Reflection Formulas

Cheatsheet Content

Reflection in 2D Point: $(x, y)$ Reflection Matrix: $R = \begin{pmatrix} a & b \\ c & d \end{pmatrix}$ Reflected Point: $(x', y') = R \begin{pmatrix} x \\ y \end{pmatrix}$ Reflection about X-axis Transformation: $(x, y) \to (x, -y)$ Matrix: $$ R_x = \begin{pmatrix} 1 & 0 \\ 0 & -1 \end{pmatrix} $$ Example: Reflecting $(2, 3)$ about the X-axis gives $(2, -3)$. Reflection about Y-axis Transformation: $(x, y) \to (-x, y)$ Matrix: $$ R_y = \begin{pmatrix} -1 & 0 \\ 0 & 1 \end{pmatrix} $$ Example: Reflecting $(2, 3)$ about the Y-axis gives $(-2, 3)$. Reflection about the Origin Transformation: $(x, y) \to (-x, -y)$ Matrix: $$ R_O = \begin{pmatrix} -1 & 0 \\ 0 & -1 \end{pmatrix} $$ Note: Equivalent to $R_x$ then $R_y$, or vice versa.
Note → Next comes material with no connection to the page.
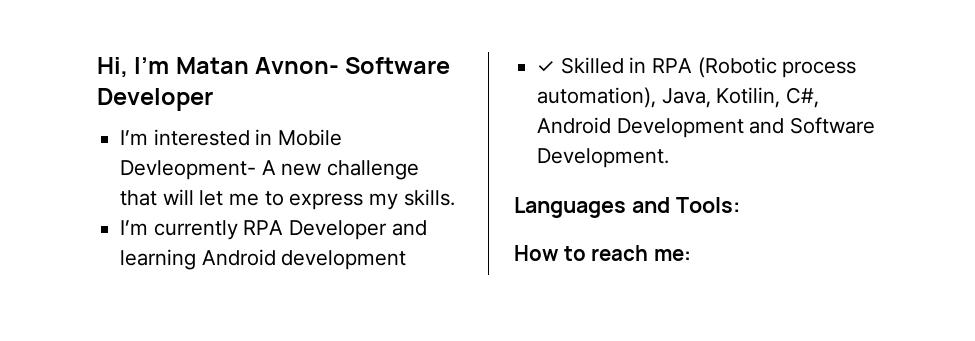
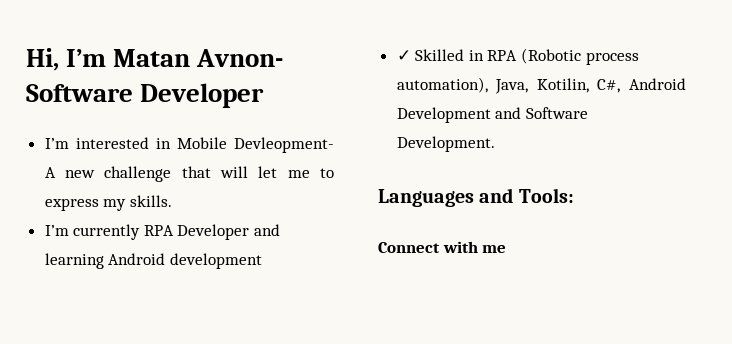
[514,245,691,261] How to reach me: -> [378,241,507,253] Connect with me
Reflection about the line $y=x$ Transformation: $(x, y) \to (y, x)$ Matrix: $$ R_{y=x} = \begin{pmatrix} 0 & 1 \\ 1 & 0 \end{pmatrix} $$ Example: Reflecting $(2, 3)$ about $y=x$ gives $(3, 2)$. Reflection about the line $y=-x$ Transformation: $(x, y) \to (-y, -x)$ Matrix: $$ R_{y=-x} = \begin{pmatrix} 0 & -1 \\ -1 & 0 \end{pmatrix} $$ Example: Reflecting $(2, 3)$ about $y=-x$ gives $(-3, -2)$. Reflection about an arbitrary line $y = mx + c$ A more general reflection involves: Translate the line to pass through the origin. Rotate the line to align with an axis. Reflect about that axis. Reverse the rotation. Reverse the translation. For a line through the origin ($c=0$): Angle $\theta$ with X-axis: $m = \tan \theta$ Matrix: $$ R_{\theta} = \begin{pmatrix} \cos 2\theta & \sin 2\theta \\ \sin 2\theta & -\cos 2\theta \end{pmatrix} $$ This matrix reflects about the line forming angle $\theta$ with the positive x-axis. Reflection about an arbitrary line $ax + by + c = 0$ Point: $(x_0, y_0)$ Reflected Point: $(x', y')$ The formula for the reflected point $(x', y')$ is: $$ \frac{x' - x_0}{a} = \frac{y' - y_0}{b} = -2 \frac{ax_0 + by_0 + c}{a^2 + b^2} $$ This formula directly gives the reflected coordinates without matrix multiplication for a line in general form.